-- Given information follows --
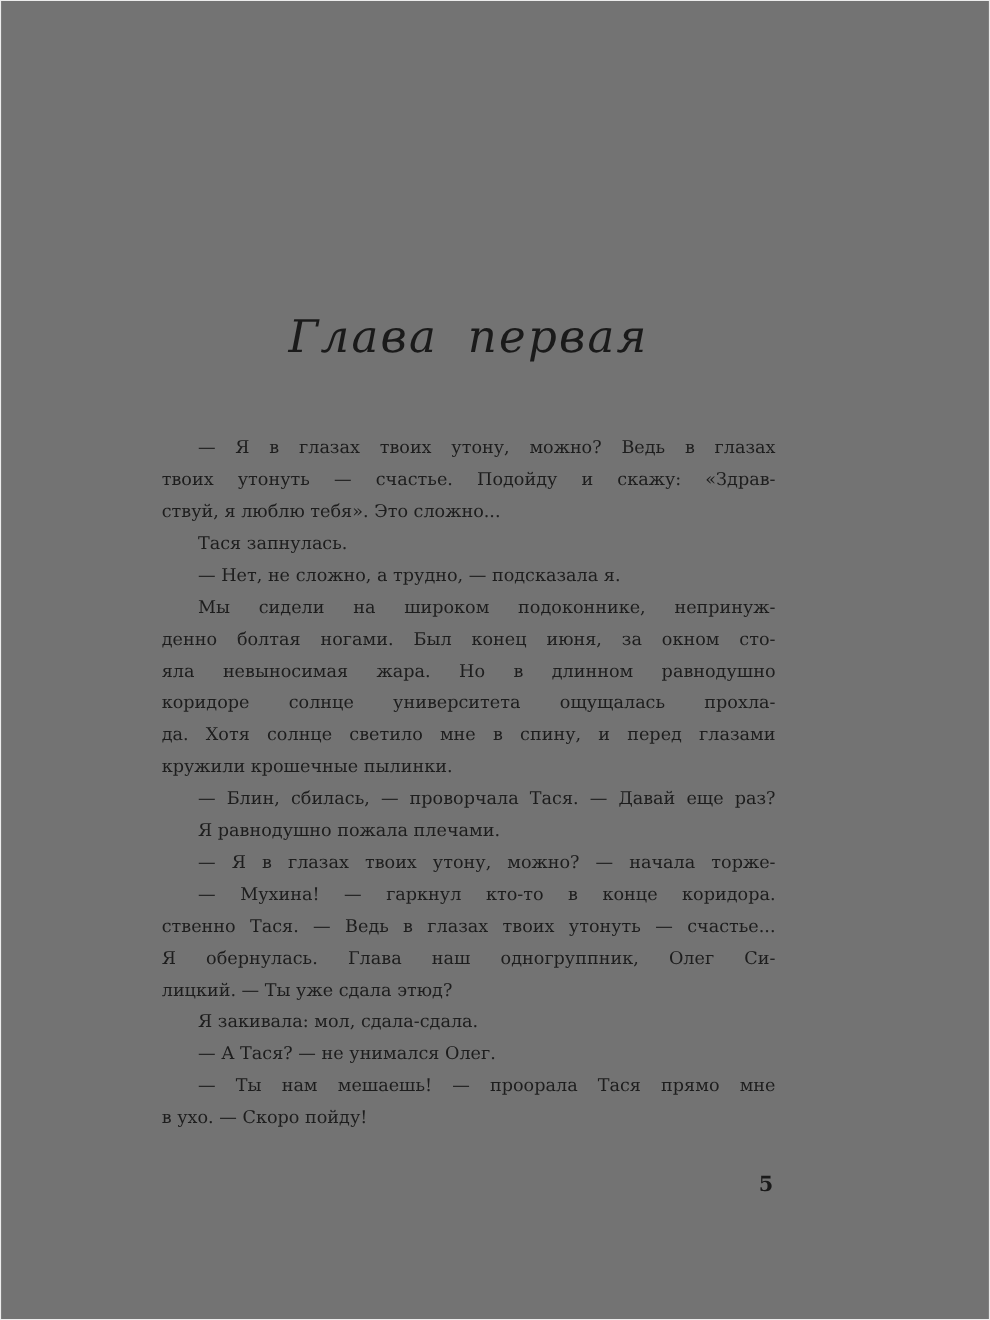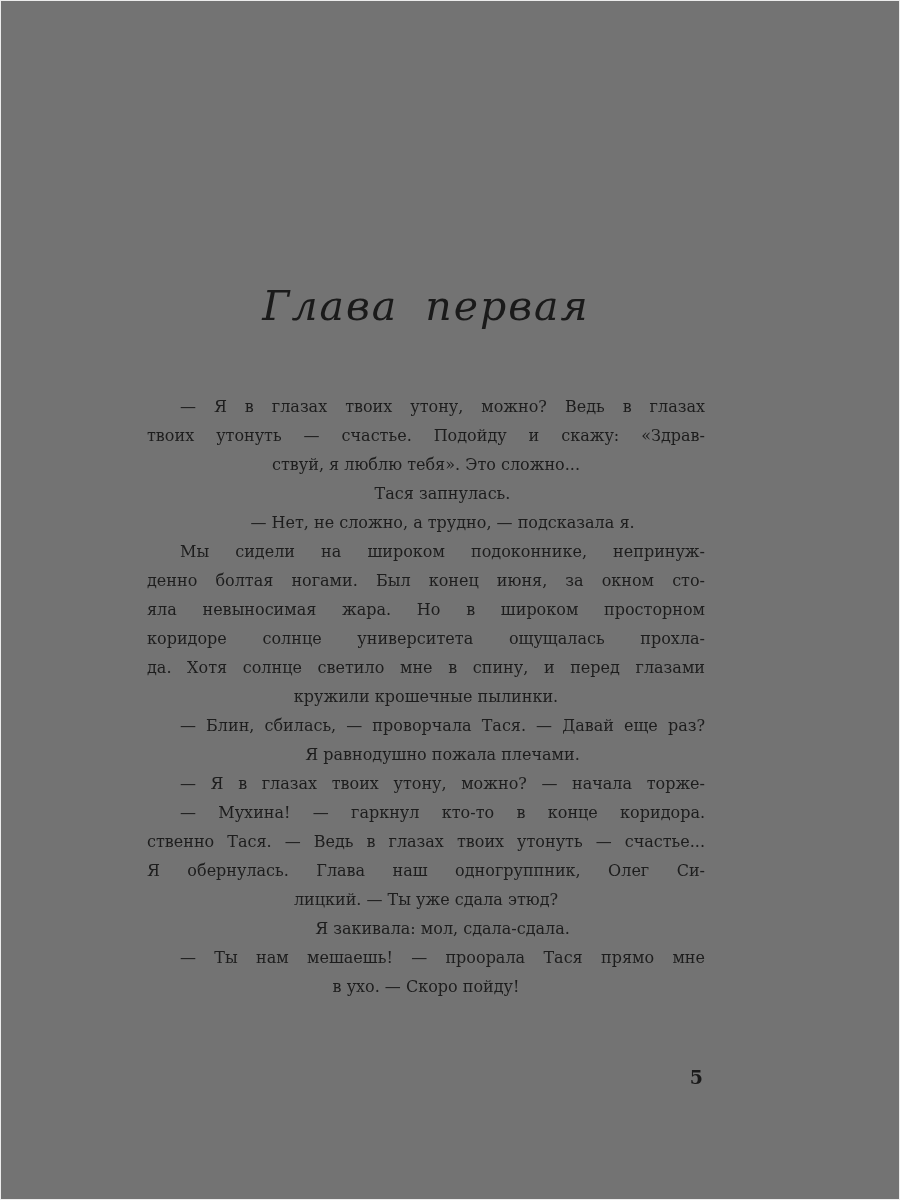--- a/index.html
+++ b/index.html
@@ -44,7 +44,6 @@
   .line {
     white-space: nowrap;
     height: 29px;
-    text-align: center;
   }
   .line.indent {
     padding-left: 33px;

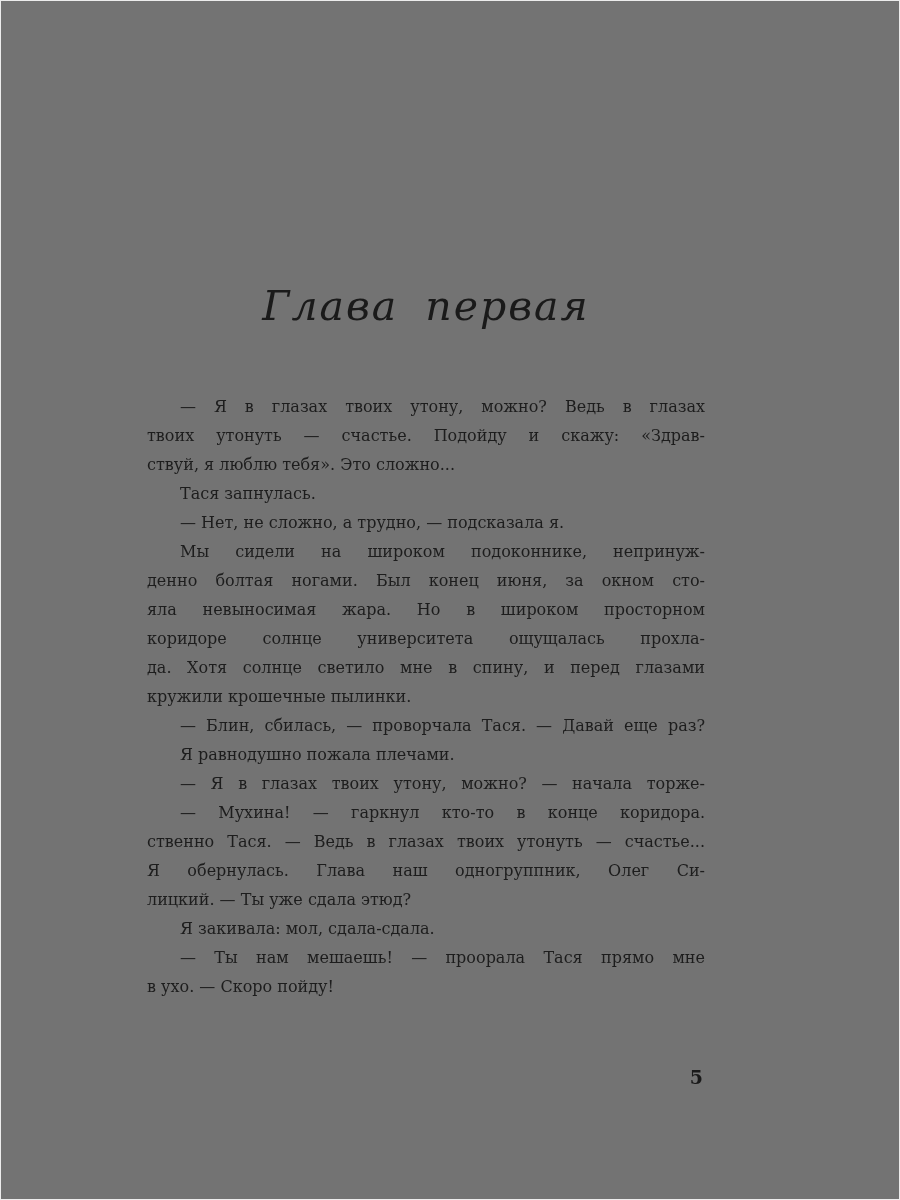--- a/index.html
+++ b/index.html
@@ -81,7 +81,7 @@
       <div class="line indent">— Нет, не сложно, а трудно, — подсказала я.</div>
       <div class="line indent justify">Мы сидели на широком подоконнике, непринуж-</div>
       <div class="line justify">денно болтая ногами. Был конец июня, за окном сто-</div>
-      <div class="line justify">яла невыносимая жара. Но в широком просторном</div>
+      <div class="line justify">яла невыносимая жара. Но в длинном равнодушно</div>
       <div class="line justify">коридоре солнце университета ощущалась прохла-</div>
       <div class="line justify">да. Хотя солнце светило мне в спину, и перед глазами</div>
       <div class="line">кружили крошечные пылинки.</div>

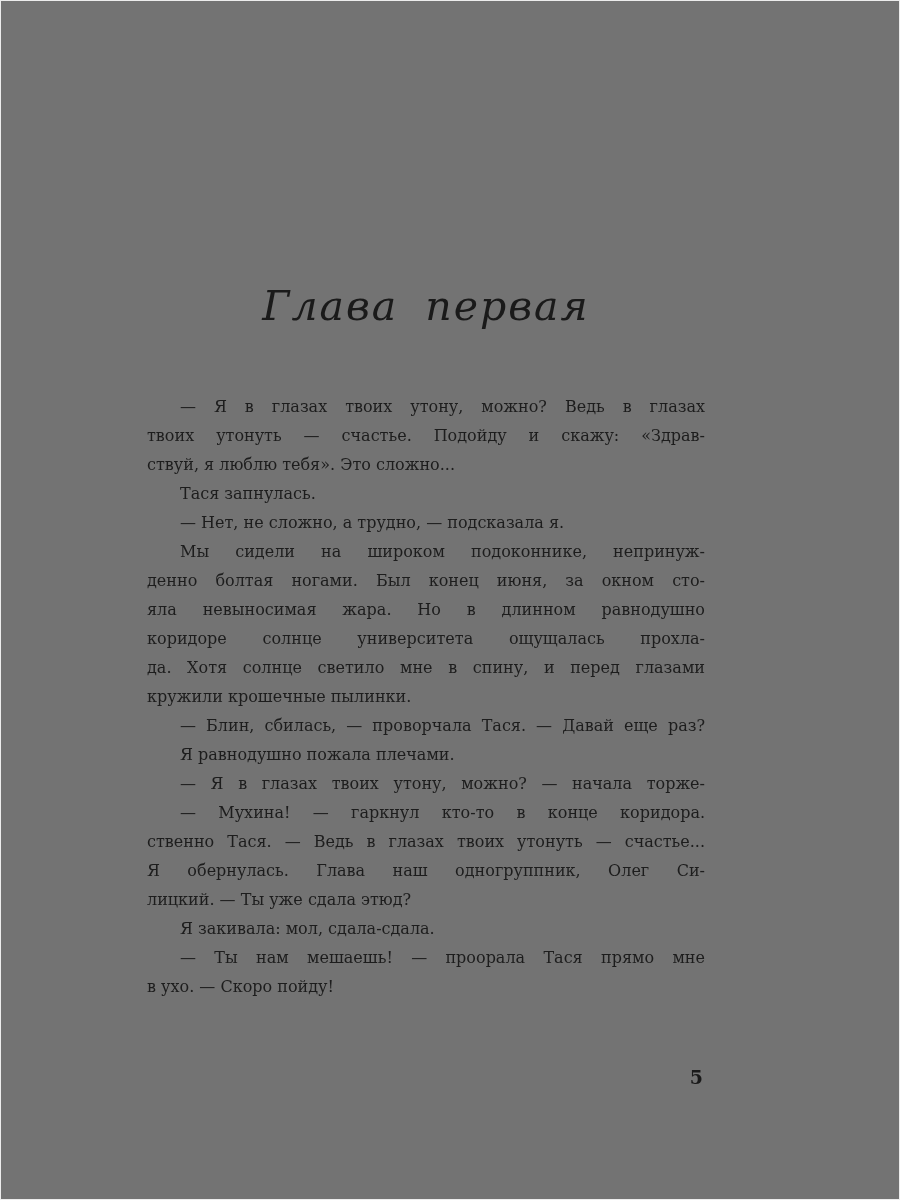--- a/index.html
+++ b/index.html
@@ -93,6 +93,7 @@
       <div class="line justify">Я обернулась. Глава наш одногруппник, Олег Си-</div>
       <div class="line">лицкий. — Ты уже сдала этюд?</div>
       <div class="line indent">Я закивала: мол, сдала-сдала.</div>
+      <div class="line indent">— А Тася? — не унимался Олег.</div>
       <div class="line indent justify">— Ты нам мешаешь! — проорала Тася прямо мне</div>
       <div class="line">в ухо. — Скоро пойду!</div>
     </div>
-- Given information concluded --
▶ Task statement
Return exactly the lines of the data, and only those, from the line with "одногруппник, Олег Си-</div>" through the last line, inclusive.

▶ Solution to the exercise
       <div class="line justify">Я обернулась. Глава наш одногруппник, Олег Си-</div>
       <div class="line">лицкий. — Ты уже сдала этюд?</div>
       <div class="line indent">Я закивала: мол, сдала-сдала.</div>
+      <div class="line indent">— А Тася? — не унимался Олег.</div>
       <div class="line indent justify">— Ты нам мешаешь! — проорала Тася прямо мне</div>
       <div class="line">в ухо. — Скоро пойду!</div>
     </div>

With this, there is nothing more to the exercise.